But the math in mathematics comes from the Greek manthanein, referring not just to number-crunching but learning in general. From this “learning” root, English has grown a number of useful words.
Here are six other “maths” that all of us can put to good use, both the 33 percent who think they’re good at math and the other three-quarters of us who know we aren’t.
From autos “same, self,” an automath is someone who is self-taught.
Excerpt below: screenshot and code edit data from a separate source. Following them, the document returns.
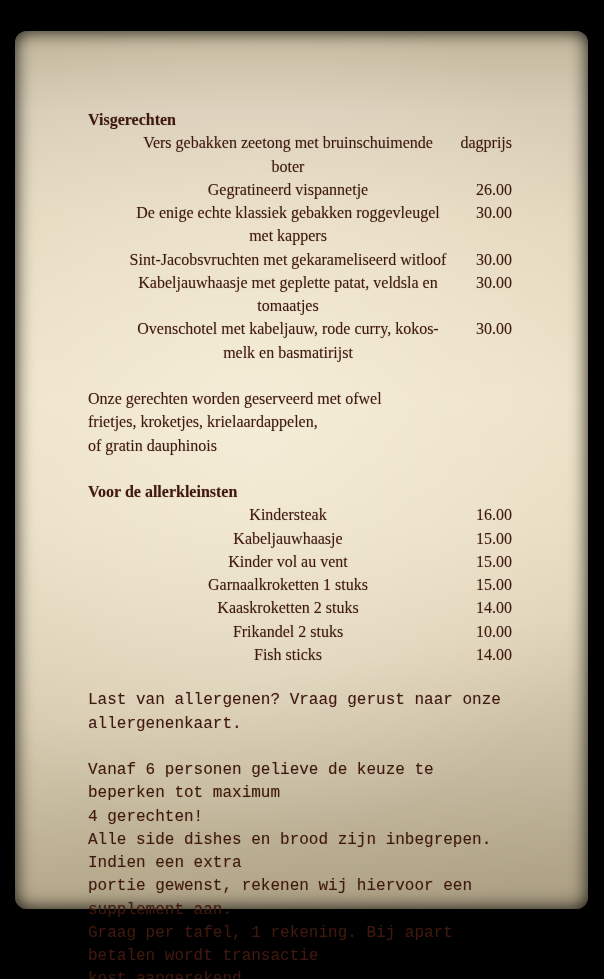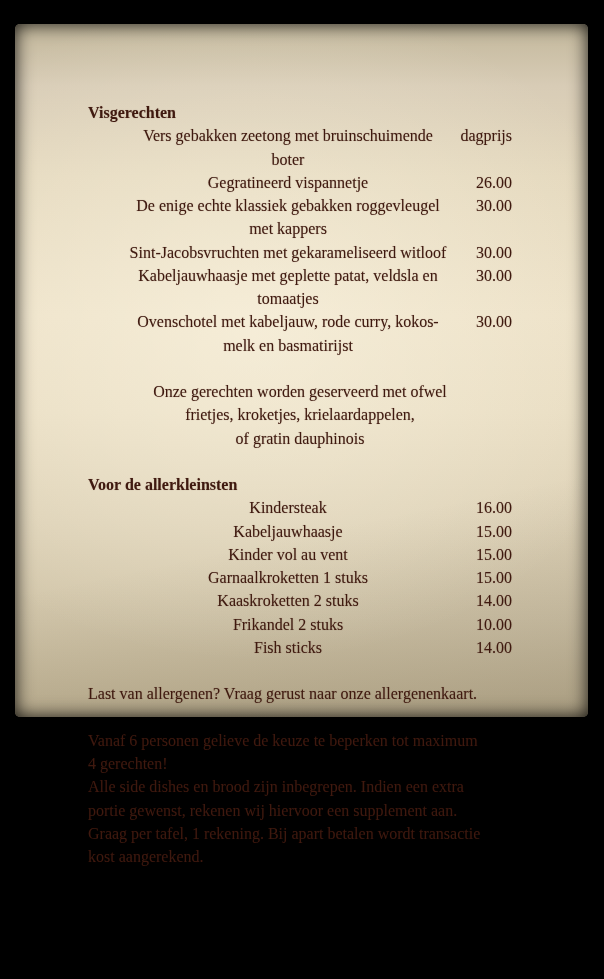"Visgerechten" .paper { border-radius: 5px -> 12px; height: 693px -> 878px; top: 24px -> 31px }
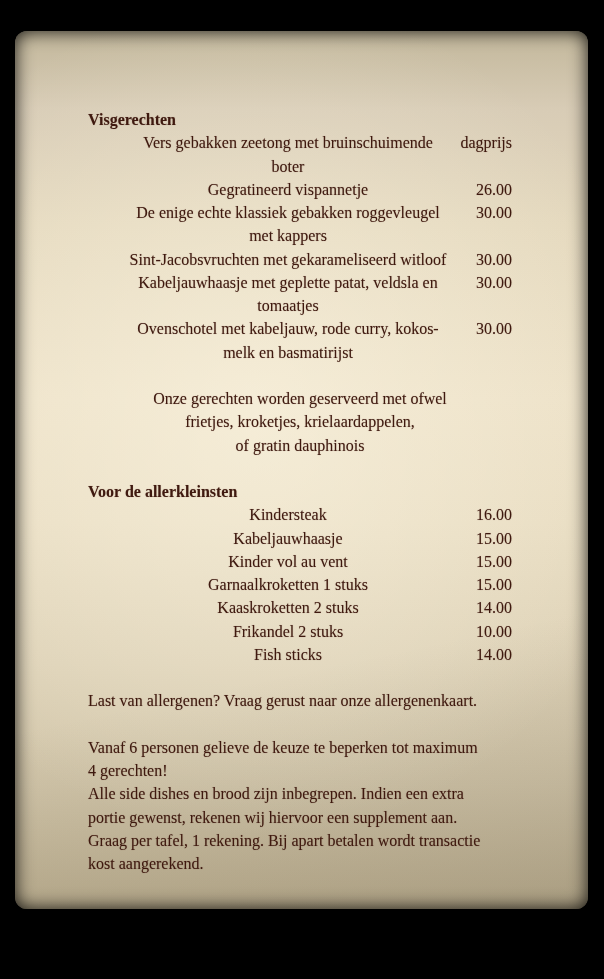"Onze gerechten worden geserveerd met" .serving-note { text-align: center -> left }
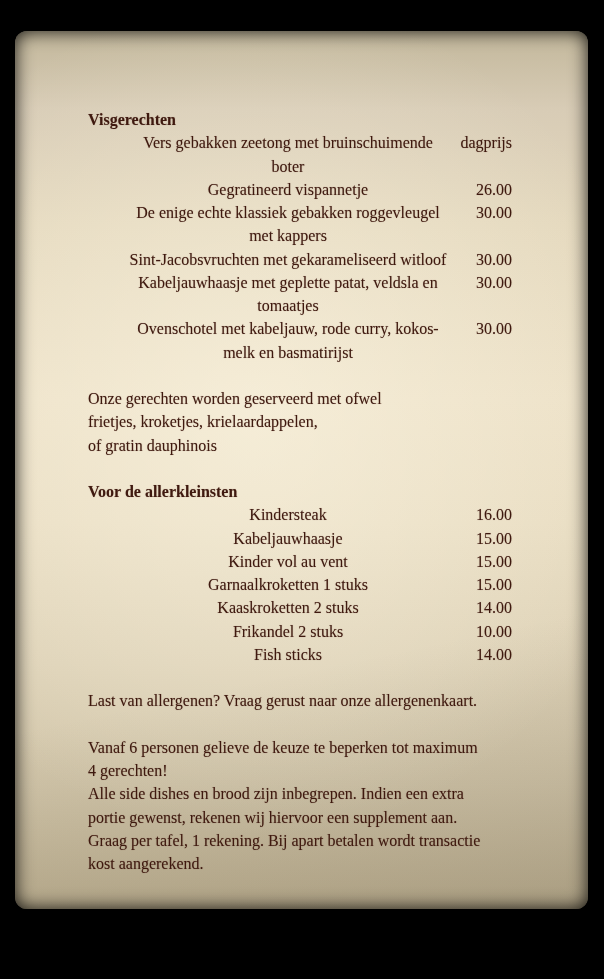"Last van allergenen? Vraag gerust" .footer-block { font-family: none -> Liberation Mono, monospace }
The more common word for this type of scholar is autodidact, from didaskein “to teach.”
From chrēstos, meaning “useful,” chrestomathy describes a selection of passages compiled to help someone learn a language or a volume of stories or selected passages from a single author.
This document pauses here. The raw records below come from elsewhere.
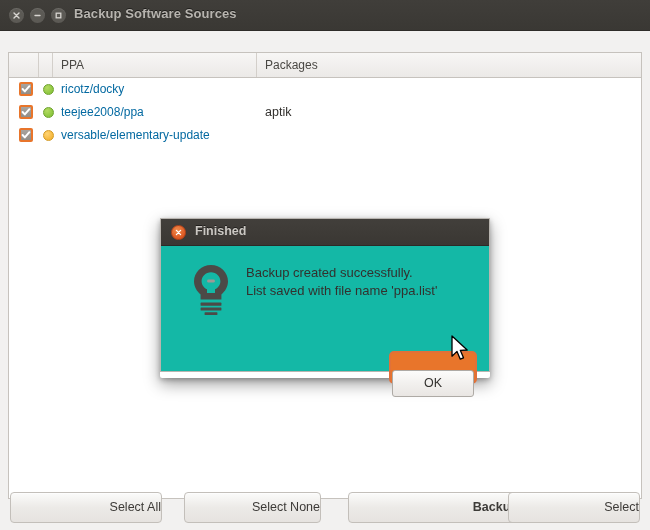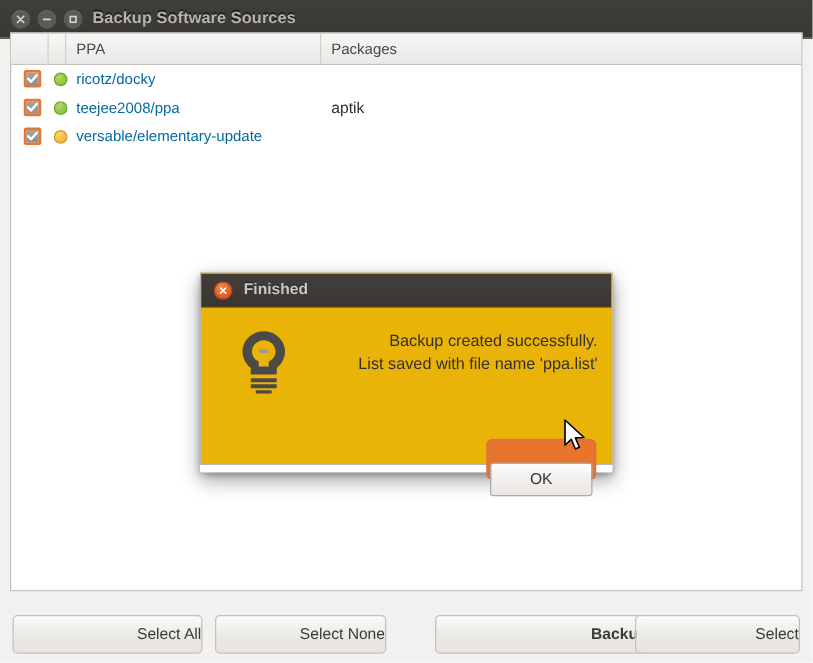"PPA" #list-panel { top: 26px -> 52px }
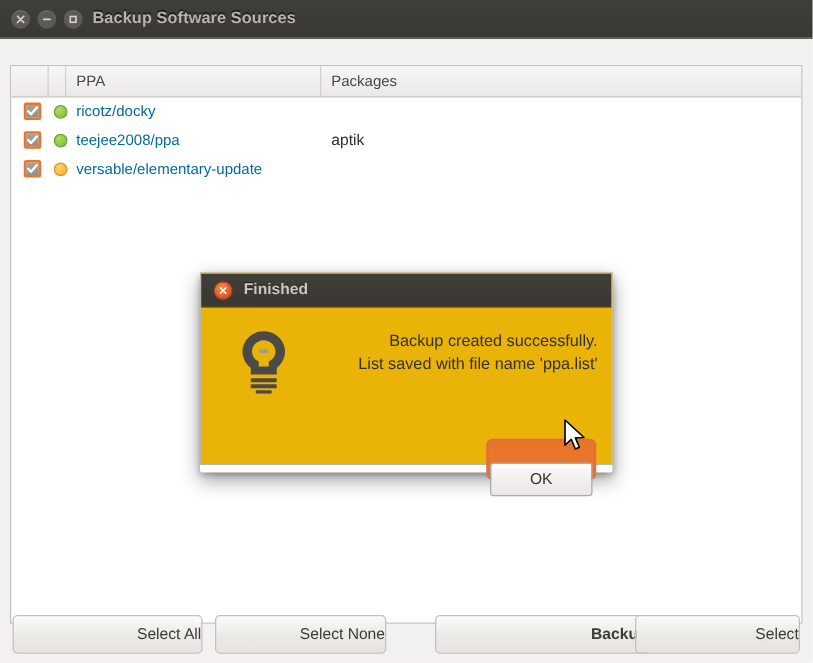"Finished" #dialog { background: #eab308 -> #14b8a6 }
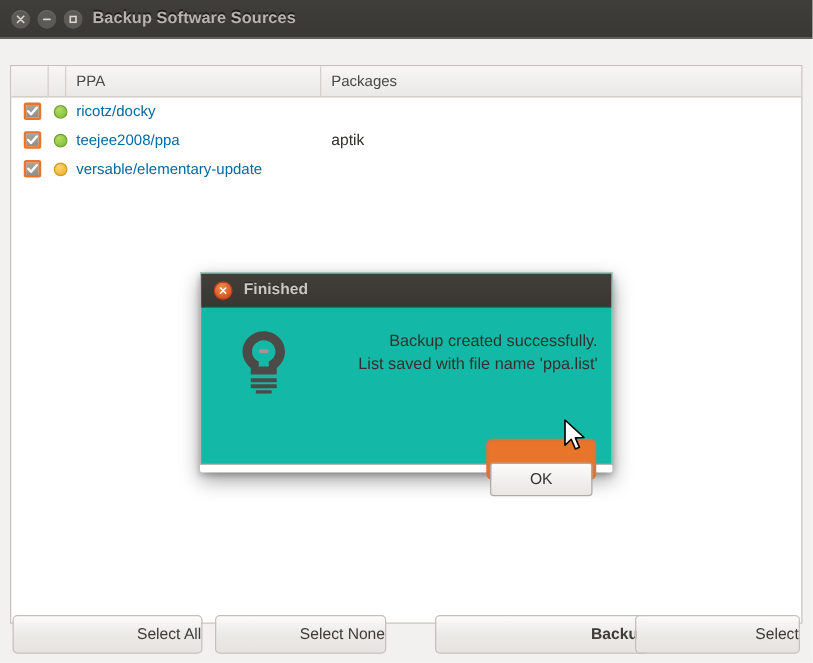"Backup created successfully." #dialog-message div { text-align: right -> none }
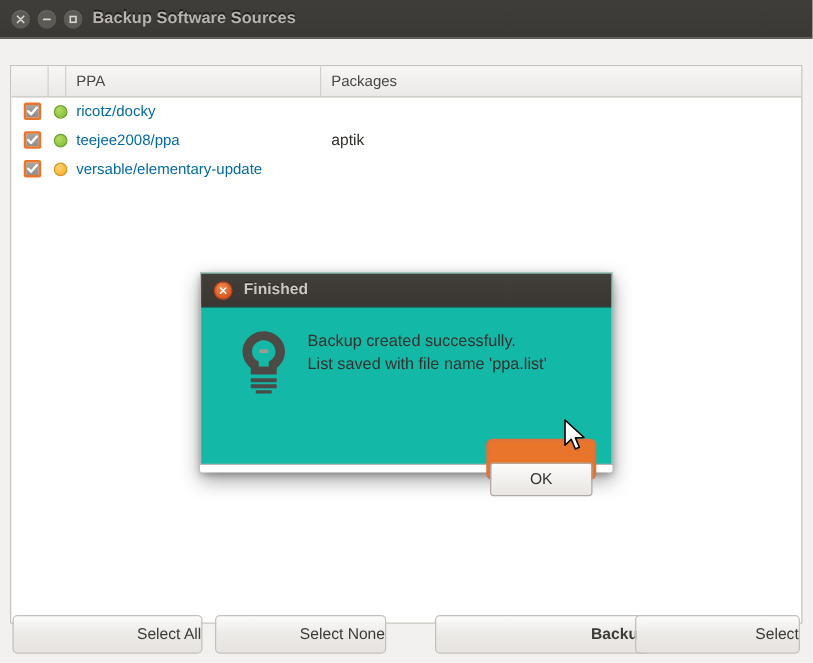"Select None" #btn-select-none { left: 172px -> 184px }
Mathesis is an archaic noun that simply means “learning or mental discipline.”
This word for someone who learns a discipline later in life comes from the Greek opse “late.” On the surface, opsimath can seem like a denunciation, but there’s always more to learn. Becoming an opsimath is something we should all aspire to.
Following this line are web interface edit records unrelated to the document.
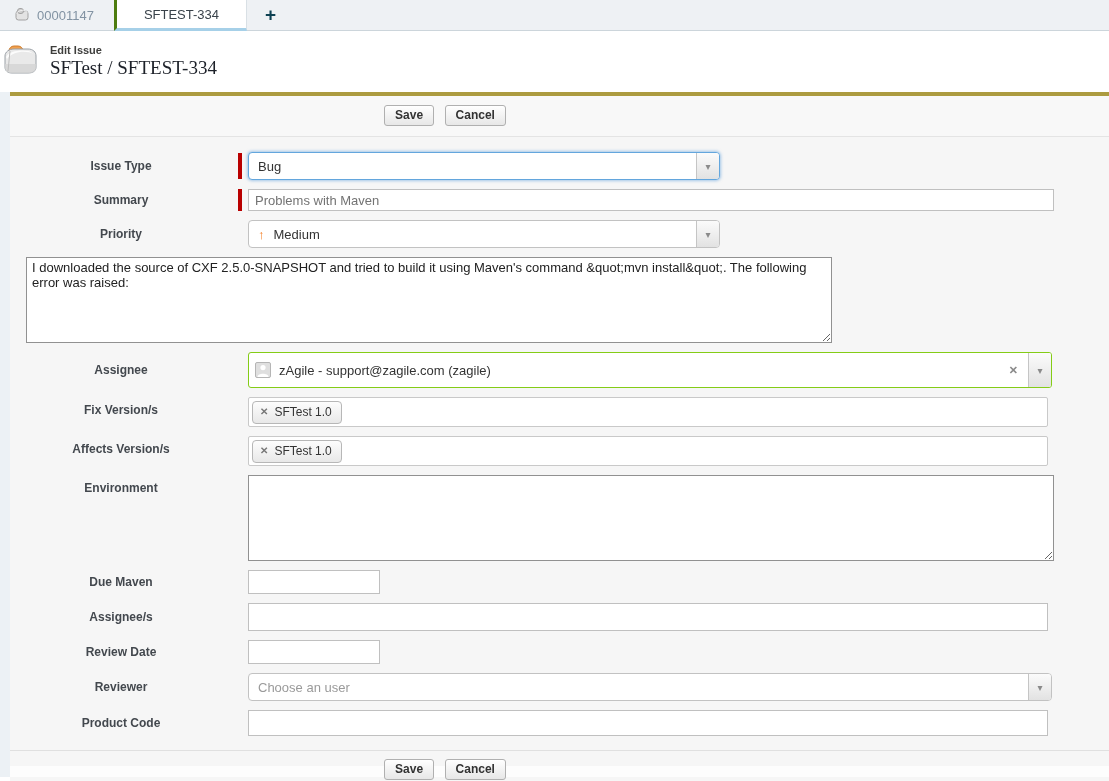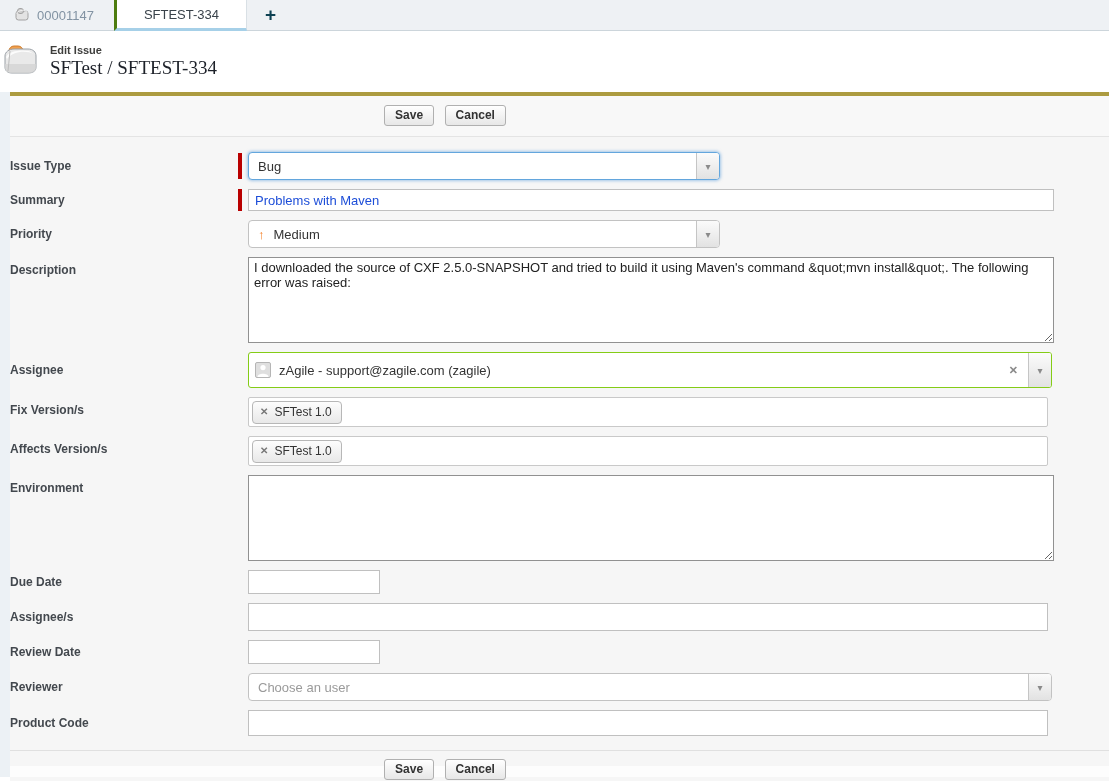"Issue Type" .flabel { text-align: left -> center }
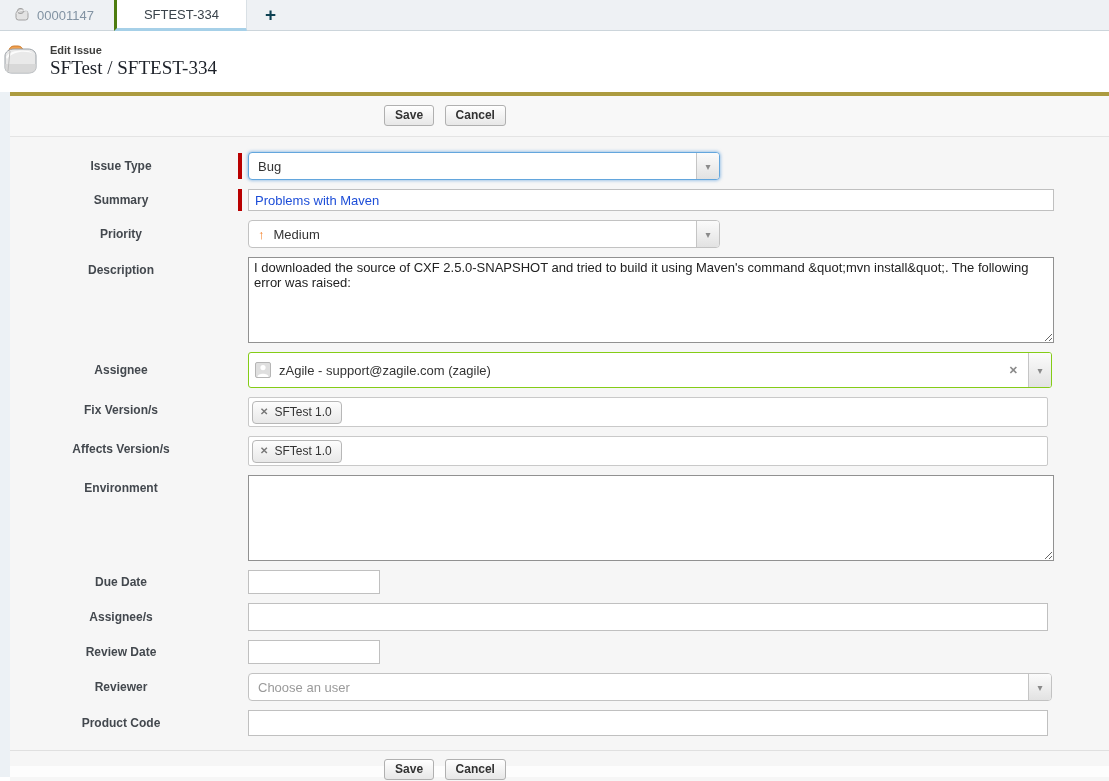"Problems with Maven" .txt { color: #1d4ed8 -> #737373 }
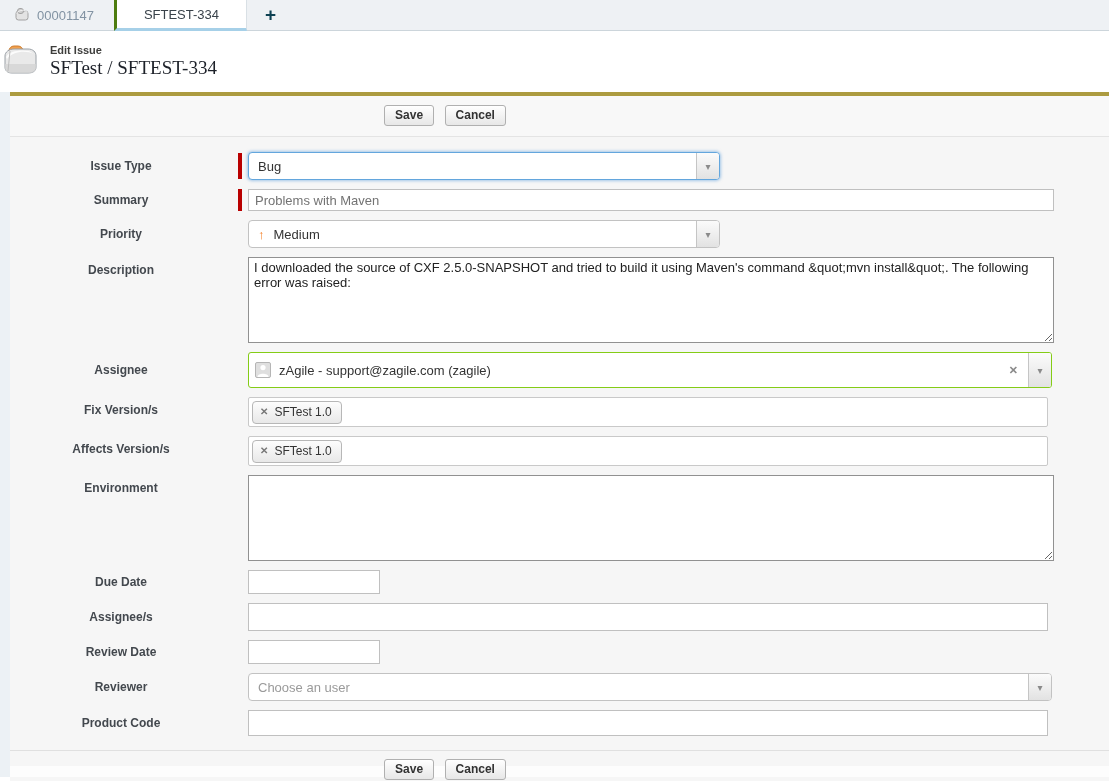"Description" div.flabel { html: <div>Description</div> -> none }
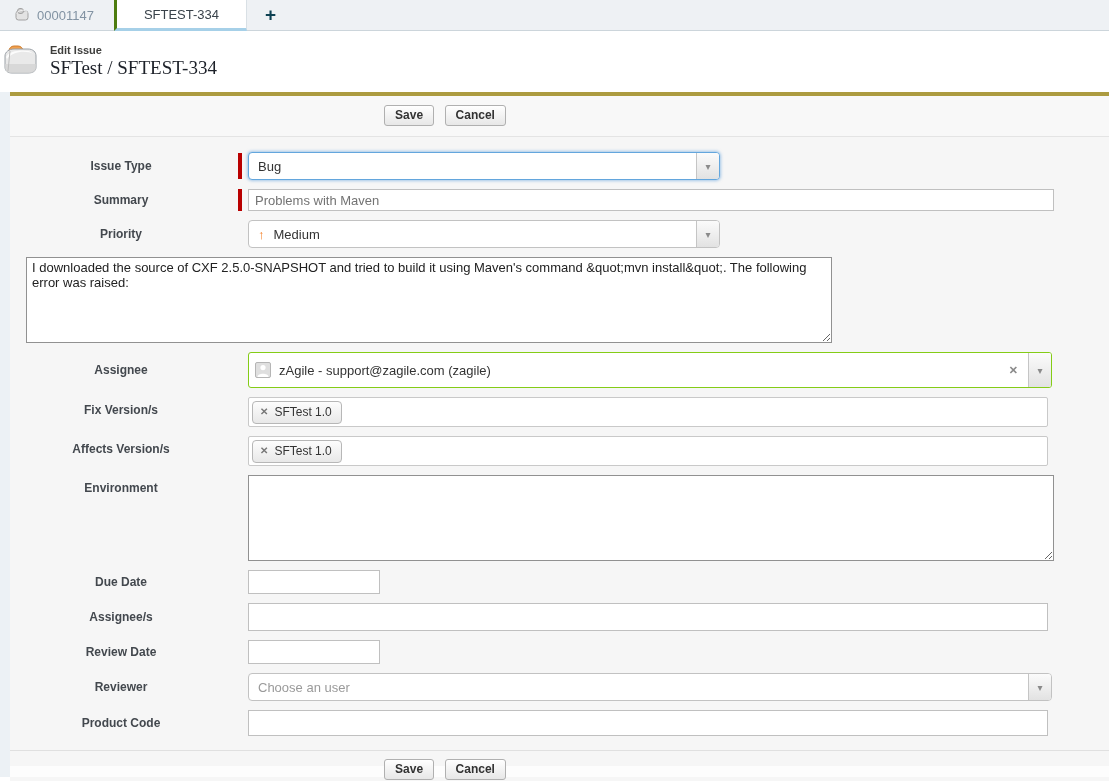"Due Date" div.flabel { text: Date -> Maven }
You’ll recognize the philo- — from philos “dear, friendly” — from words like philately, philharmonic, and coprophilia. A philomath is a lover of learning, as opposed to a philosophe, who is a lover of wisdom.
You’ll recognize the poly “many” of polymath, too, from words like monopoly, polygamy, and everyone’s favorite RNA polyinosinic acid. A polymath (or a polymathist) is a person of great and varied learning.